Task to complete →
A verbatim transcript of the data that follows, free of images, is the expected result.

━━━━━━━━

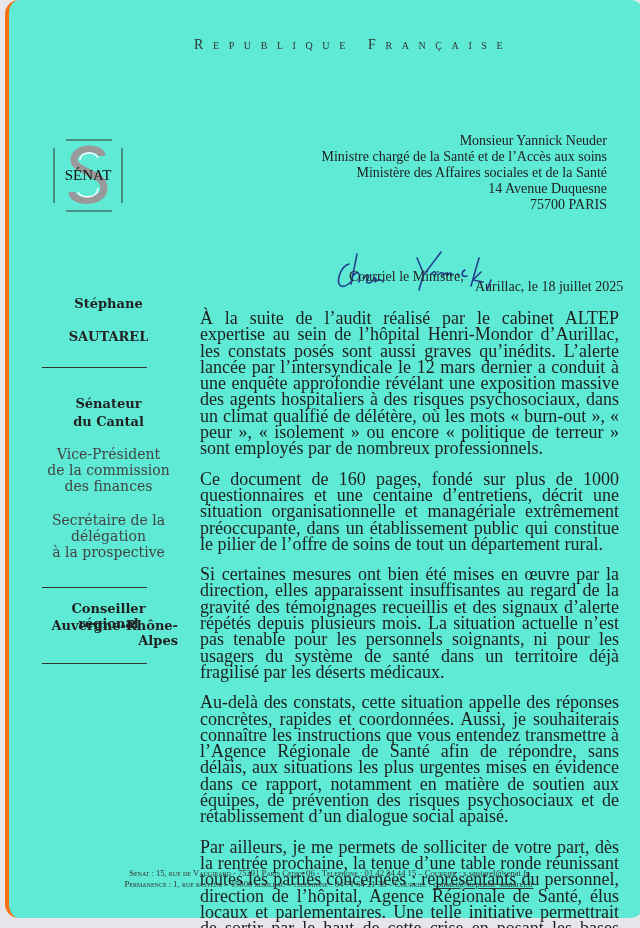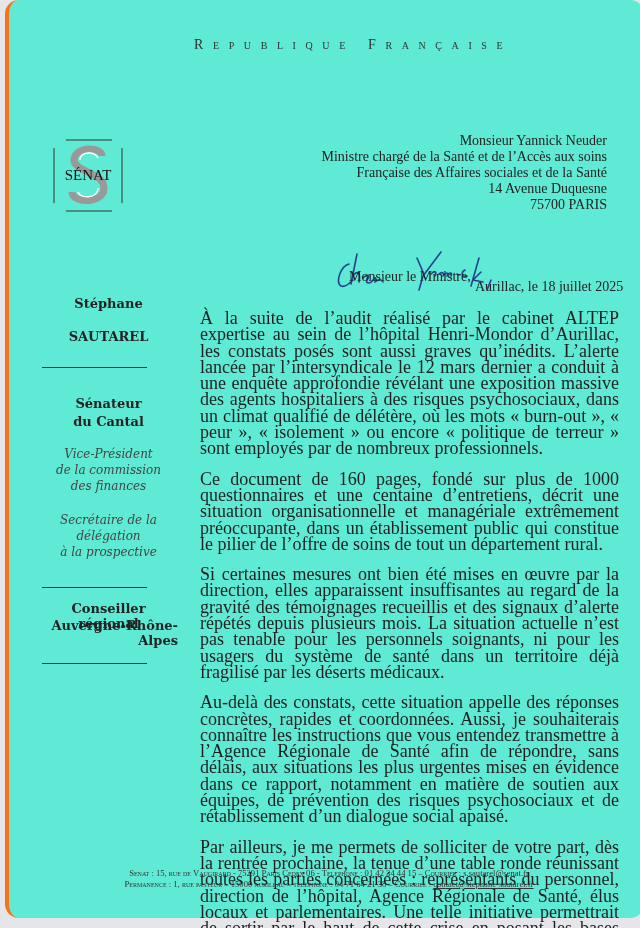--- a/index.html
+++ b/index.html
@@ -75,7 +75,7 @@
   <div class="recipient">
     <div>Monsieur Yannick Neuder</div>
     <div>Ministre chargé de la Santé et de l’Accès aux soins</div>
-    <div>Française des Affaires sociales et de la Santé</div>
+    <div>Ministère des Affaires sociales et de la Santé</div>
     <div>14 Avenue Duquesne</div>
     <div>75700 PARIS</div>
   </div>

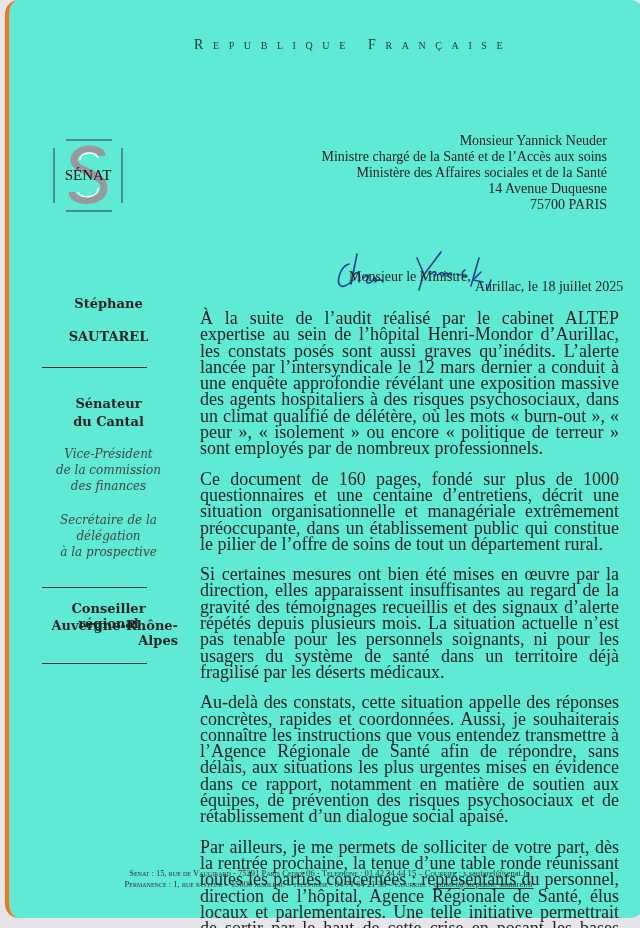--- a/index.html
+++ b/index.html
@@ -96,7 +96,7 @@
     </g>
   </svg>
 
-  <div class="salutation">Monsieur le Ministre,</div>
+  <div class="salutation">Courriel le Ministre,</div>
 
   <div class="side bold" style="top:296px;">Stéphane</div>
   <div class="side bold" style="top:329px;">SAUTAREL</div>

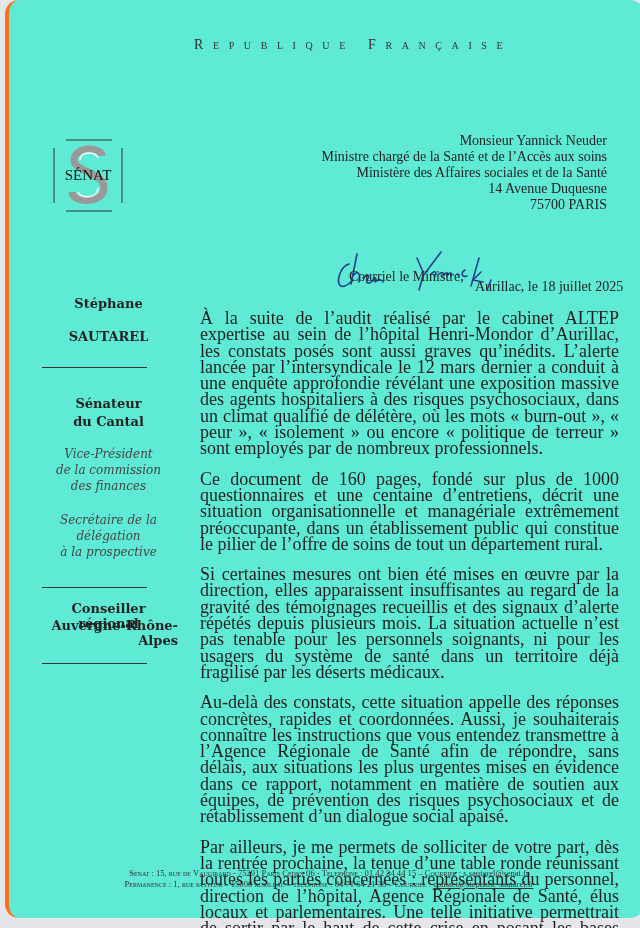--- a/index.html
+++ b/index.html
@@ -35,7 +35,7 @@
     font-family: "DejaVu Serif", serif; color: #222;
   }
   .side.bold { font-weight: bold; font-size: 13px; }
-  .side.ital { font-style: italic; font-size: 12px; line-height: 16px; color: #444; }
+  .side.ital { font-size: 14px; line-height: 16px; color: #444; }
   .rule { position: absolute; left: 33px; width: 105px; height: 0; border-top: 1px solid #333; }
 
   .body-text {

━━━━━━━━

Result for this task →
--- a/index.html
+++ b/index.html
@@ -75,7 +75,7 @@
   <div class="recipient">
     <div>Monsieur Yannick Neuder</div>
     <div>Ministre chargé de la Santé et de l’Accès aux soins</div>
-    <div>Française des Affaires sociales et de la Santé</div>
+    <div>Ministère des Affaires sociales et de la Santé</div>
     <div>14 Avenue Duquesne</div>
     <div>75700 PARIS</div>
   </div>

--- a/index.html
+++ b/index.html
@@ -96,7 +96,7 @@
     </g>
   </svg>
 
-  <div class="salutation">Monsieur le Ministre,</div>
+  <div class="salutation">Courriel le Ministre,</div>
 
   <div class="side bold" style="top:296px;">Stéphane</div>
   <div class="side bold" style="top:329px;">SAUTAREL</div>

--- a/index.html
+++ b/index.html
@@ -35,7 +35,7 @@
     font-family: "DejaVu Serif", serif; color: #222;
   }
   .side.bold { font-weight: bold; font-size: 13px; }
-  .side.ital { font-style: italic; font-size: 12px; line-height: 16px; color: #444; }
+  .side.ital { font-size: 14px; line-height: 16px; color: #444; }
   .rule { position: absolute; left: 33px; width: 105px; height: 0; border-top: 1px solid #333; }
 
   .body-text {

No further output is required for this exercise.